* [WHAT IS NEEDED]: Give back the data below word for word. Any image in it should be left out.

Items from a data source

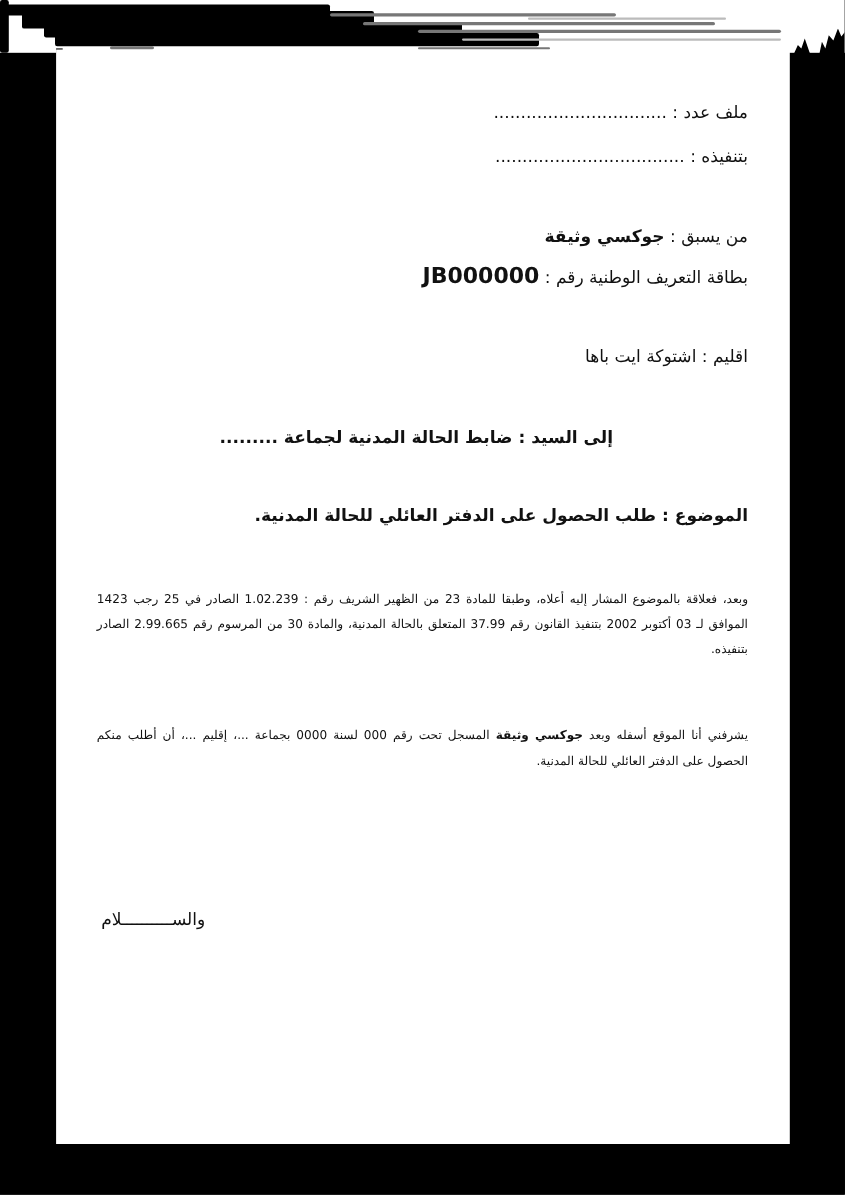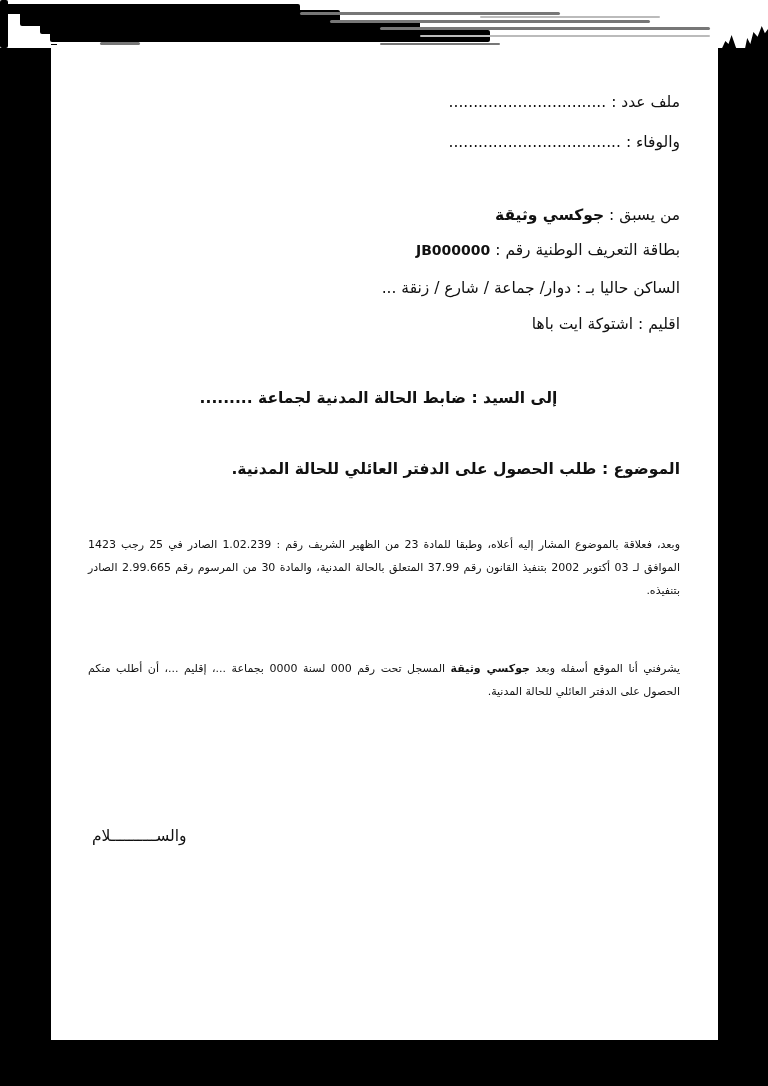--- a/index.html
+++ b/index.html
@@ -118,7 +118,7 @@
   </div>
 
   <div class="line r" style="top:132px;">
-    <span>والوفاء :</span>
+    <span>بتنفيذه :</span>
     <span>...................................</span>
   </div>
 

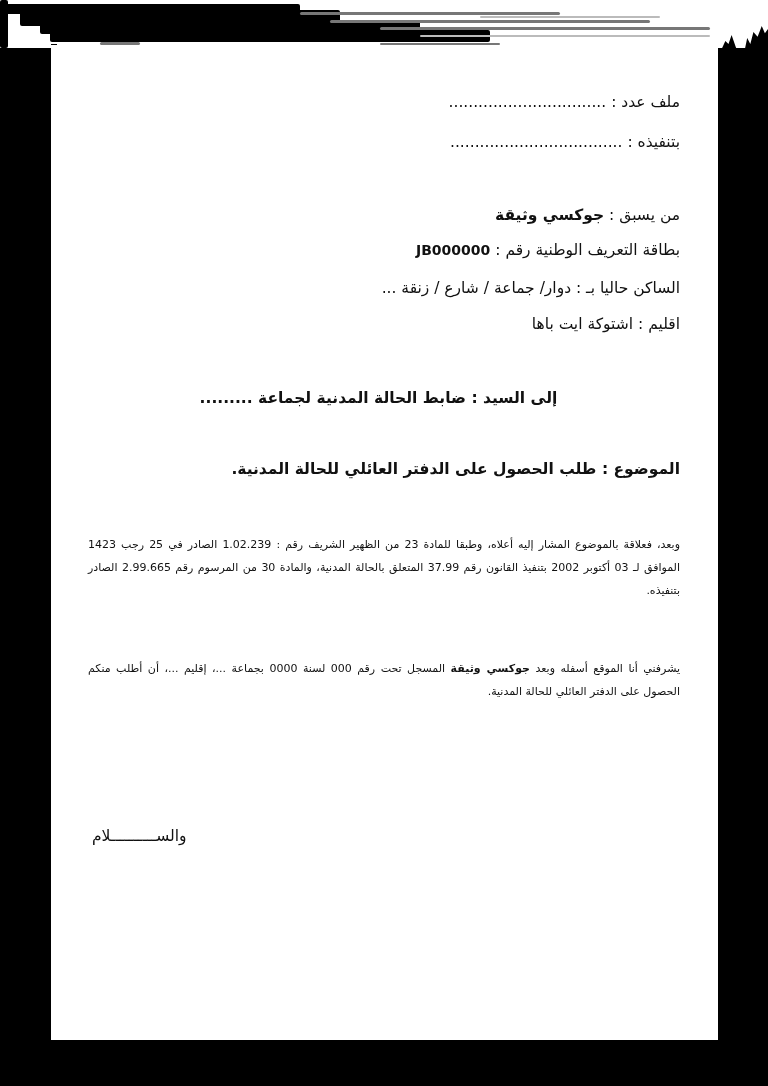--- a/index.html
+++ b/index.html
@@ -129,7 +129,7 @@
 
   <div class="line r" style="top:240px;">
     <span>بطاقة التعريف الوطنية رقم :</span>
-    <span class="bold" style="font-size:14px;">JB000000</span>
+    <span class="bold" style="font-size:20px;">JB000000</span>
   </div>
 
   <div class="line r" style="top:278px;">الساكن حاليا بـ : دوار/ جماعة / شارع / زنقة ...</div>

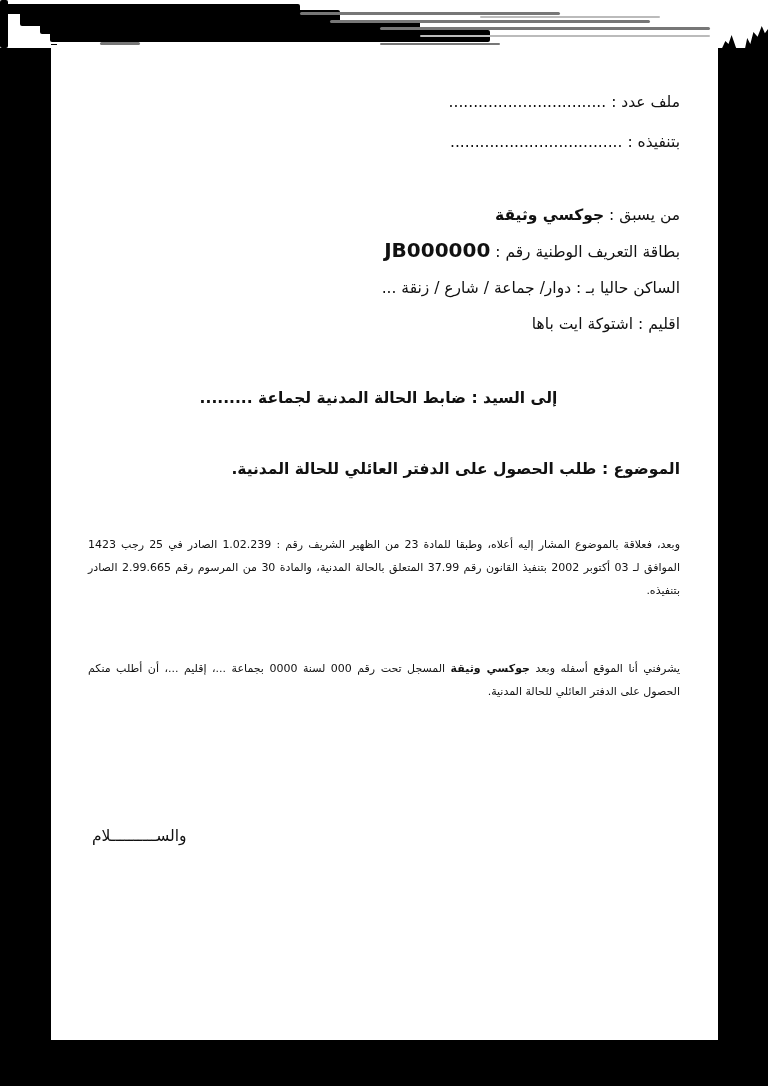--- a/index.html
+++ b/index.html
@@ -132,7 +132,6 @@
     <span class="bold" style="font-size:20px;">JB000000</span>
   </div>
 
-  <div class="line r" style="top:278px;">الساكن حاليا بـ : دوار/ جماعة / شارع / زنقة ...</div>
 
   <div class="line r" style="top:314px;">اقليم : اشتوكة ايت باها</div>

* [ANSWER SPACE]:
--- a/index.html
+++ b/index.html
@@ -118,7 +118,7 @@
   </div>
 
   <div class="line r" style="top:132px;">
-    <span>والوفاء :</span>
+    <span>بتنفيذه :</span>
     <span>...................................</span>
   </div>
 

--- a/index.html
+++ b/index.html
@@ -129,7 +129,7 @@
 
   <div class="line r" style="top:240px;">
     <span>بطاقة التعريف الوطنية رقم :</span>
-    <span class="bold" style="font-size:14px;">JB000000</span>
+    <span class="bold" style="font-size:20px;">JB000000</span>
   </div>
 
   <div class="line r" style="top:278px;">الساكن حاليا بـ : دوار/ جماعة / شارع / زنقة ...</div>

--- a/index.html
+++ b/index.html
@@ -132,7 +132,6 @@
     <span class="bold" style="font-size:20px;">JB000000</span>
   </div>
 
-  <div class="line r" style="top:278px;">الساكن حاليا بـ : دوار/ جماعة / شارع / زنقة ...</div>
 
   <div class="line r" style="top:314px;">اقليم : اشتوكة ايت باها</div>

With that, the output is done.